Vita Totta’s restaurant, V’s Restaurant, was her life’s dream
By Brandon Dumsky
It was just an ordinary day for Vita Totta a couple summers ago when a surprising encounter happened.
Totta was outside busily tending the restaurant that she opened over a half century ago, when a “big, gorgeous bike” stopped in the parking lot.
She recalls the motorcyclist was a man in his 30s who stepped off his ride, walked up to her and simply said, “I think of you often.”
“There were too many men in my life,” jokes Totta. “I can’t remember all of them.”
She was perplexed about who this man was. He had to explain that he now lives in Texas with his family and owns a barbershop, and he said if it wasn’t for his time working at V’s Italiano Ristorante, he wouldn’t be where he is today.
That’s just one of the stories former and current employees tell about V’s Restaurant; particularly Vita, who is known to many as “Momma V.” The matriarch, along with her husband, Jay, opened a small cafe near the then new Interstate 70 in 1963. That small cafe, which could only house 35 people, eventually grew into the destination restaurant it is today. It has been located the past 42 years at 10809 E. U.S. 40 in Independence.

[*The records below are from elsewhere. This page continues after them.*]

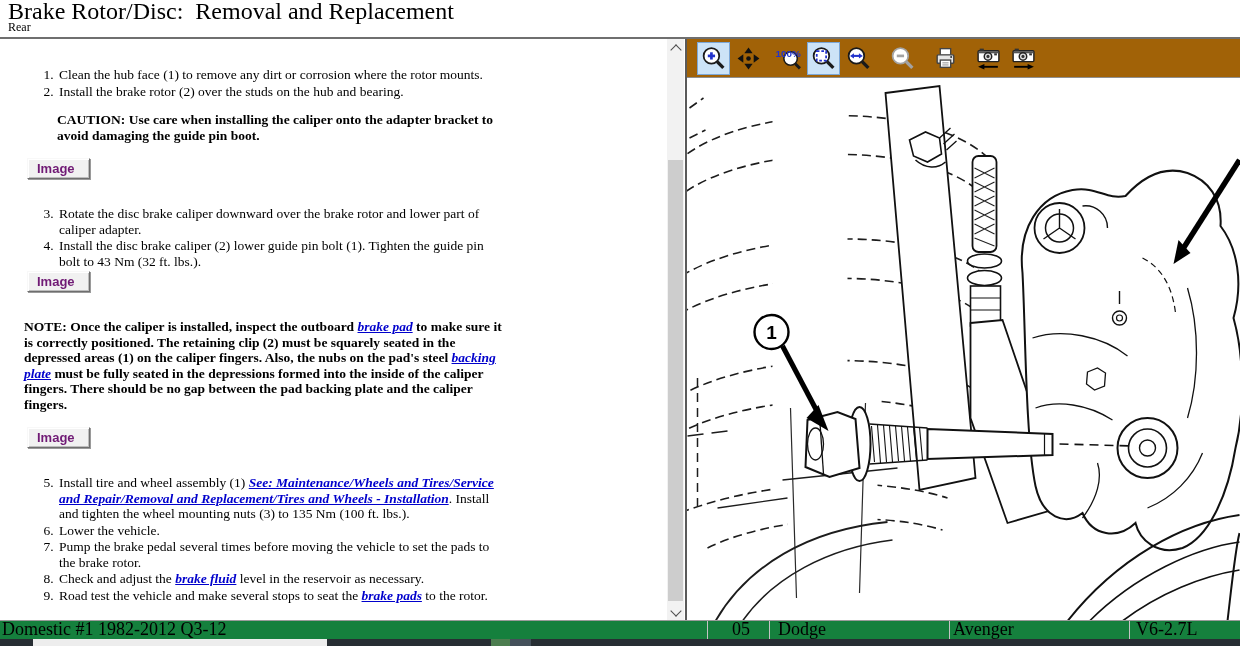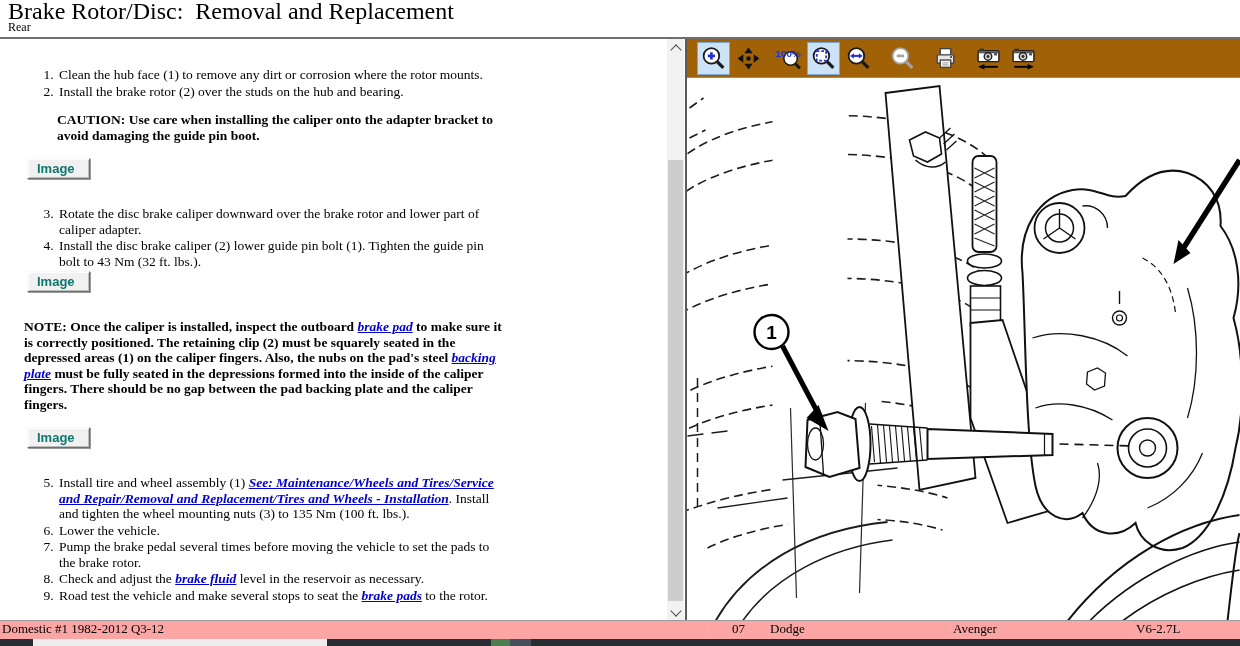--- a/index.html
+++ b/index.html
@@ -25,7 +25,7 @@
   a.doclink{color:var(--link-color,#0000cc);text-decoration:underline;cursor:pointer;font-style:italic;}
   .image-btn{
     display:block;margin:15px 0 0 3px;width:63px;height:21px;
-    background:#f1f1f1;color:#0f766e;
+    background:#f1f1f1;color:#701a75;
     font-family:"Liberation Sans",sans-serif;font-weight:bold;font-size:13px;
     text-align:left;padding:0 0 1px 9px;cursor:pointer;
     border:1px solid;border-color:#f8f8f8 #6e6e6e #6e6e6e #f8f8f8;

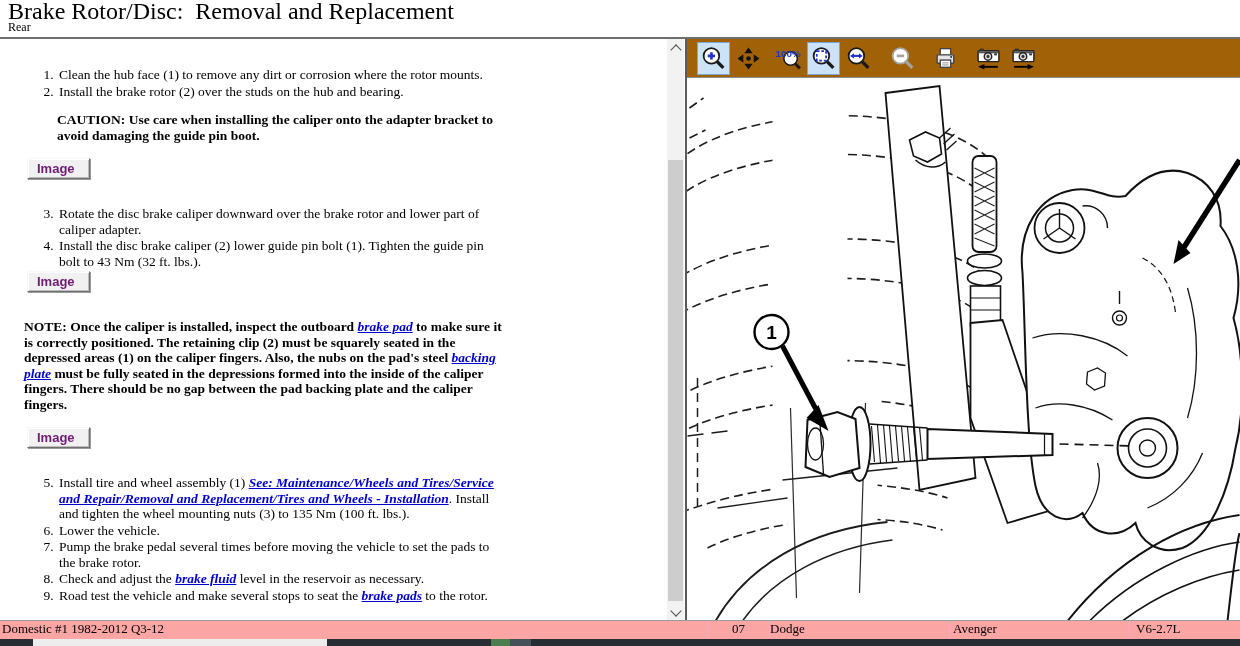--- a/index.html
+++ b/index.html
@@ -59,8 +59,8 @@
   .diagram-area{position:absolute;top:39px;left:0;right:0;bottom:0;background:#fff;}
   .diagram-area svg{display:block;width:100%;height:100%;}
   
-  .statusbar{position:absolute;left:0;right:0;bottom:7px;height:18px;background:#fca5a5;
-    border-top:1px solid #9b9b9b;display:flex;font-size:13px;line-height:16px;}
+  .statusbar{position:absolute;left:0;right:0;bottom:7px;height:18px;background:#15803d;
+    border-top:1px solid #9b9b9b;display:flex;font-size:18px;line-height:16px;}
   .status-cell{border-left:1px solid #c3c3c3;overflow:hidden;white-space:nowrap;}
   .status-cell:first-child{border-left:none;padding-left:2px;width:705px;}
   .status-cell.c2{width:62px;padding-left:24px;box-sizing:border-box;}

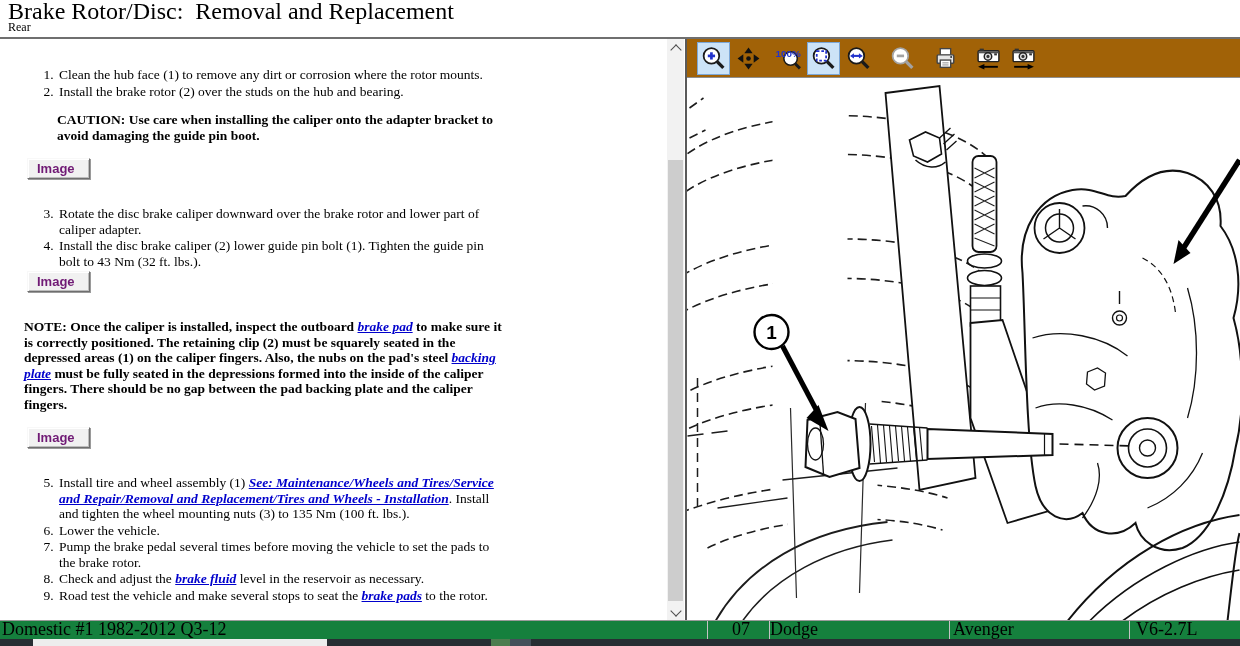--- a/index.html
+++ b/index.html
@@ -315,7 +315,7 @@
 
 <div class="statusbar">
   <div class="status-cell">Domestic #1 1982-2012 Q3-12</div>
-  <div class="status-cell c2">07</div>
+  <div class="status-cell c2">05</div>
   <div class="status-cell c3">Dodge</div>
   <div class="status-cell c4">Avenger</div>
   <div class="status-cell c5">V6-2.7L</div>

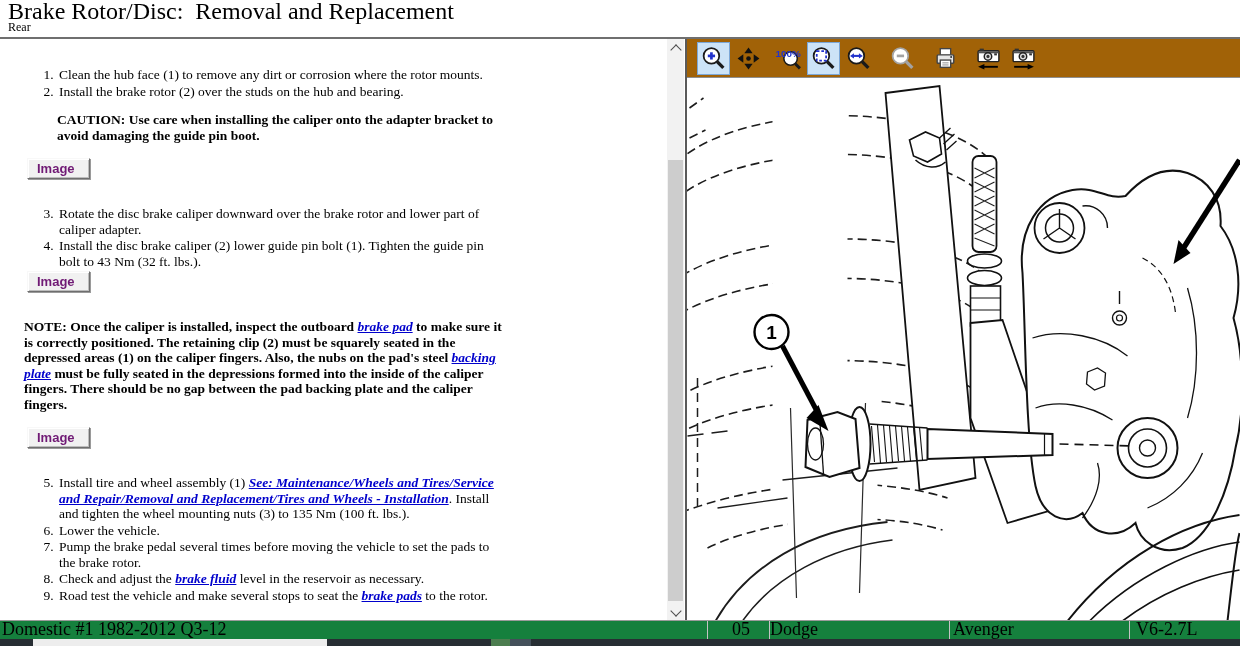--- a/index.html
+++ b/index.html
@@ -64,7 +64,7 @@
   .status-cell{border-left:1px solid #c3c3c3;overflow:hidden;white-space:nowrap;}
   .status-cell:first-child{border-left:none;padding-left:2px;width:705px;}
   .status-cell.c2{width:62px;padding-left:24px;box-sizing:border-box;}
-  .status-cell.c3{width:180px;box-sizing:border-box;}
+  .status-cell.c3{width:180px;padding-left:8px;box-sizing:border-box;}
   .status-cell.c4{width:180px;padding-left:3px;box-sizing:border-box;}
   .status-cell.c5{flex:1;padding-left:6px;}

“Pick a job you love and you will succeed,” says Vita on how her restaurant has stayed in business all this time. She also says her love of people and her passion for feeding them contributed to the restaurant’s longevity as well.
And despite being retired for nearly 20 years, Vita comes by V’s “only every day,” as current owner Greg Hunsucker puts it, whether to trim the bushes outside, prune the vines on the arbor near the front entrance or paint the window shutters. Her tremendous work ethic was carried on by her family and instilled in the employees who had the chance to work there — and that is what she would like to be remembered most for: Giving young people the opportunity to become responsible individuals.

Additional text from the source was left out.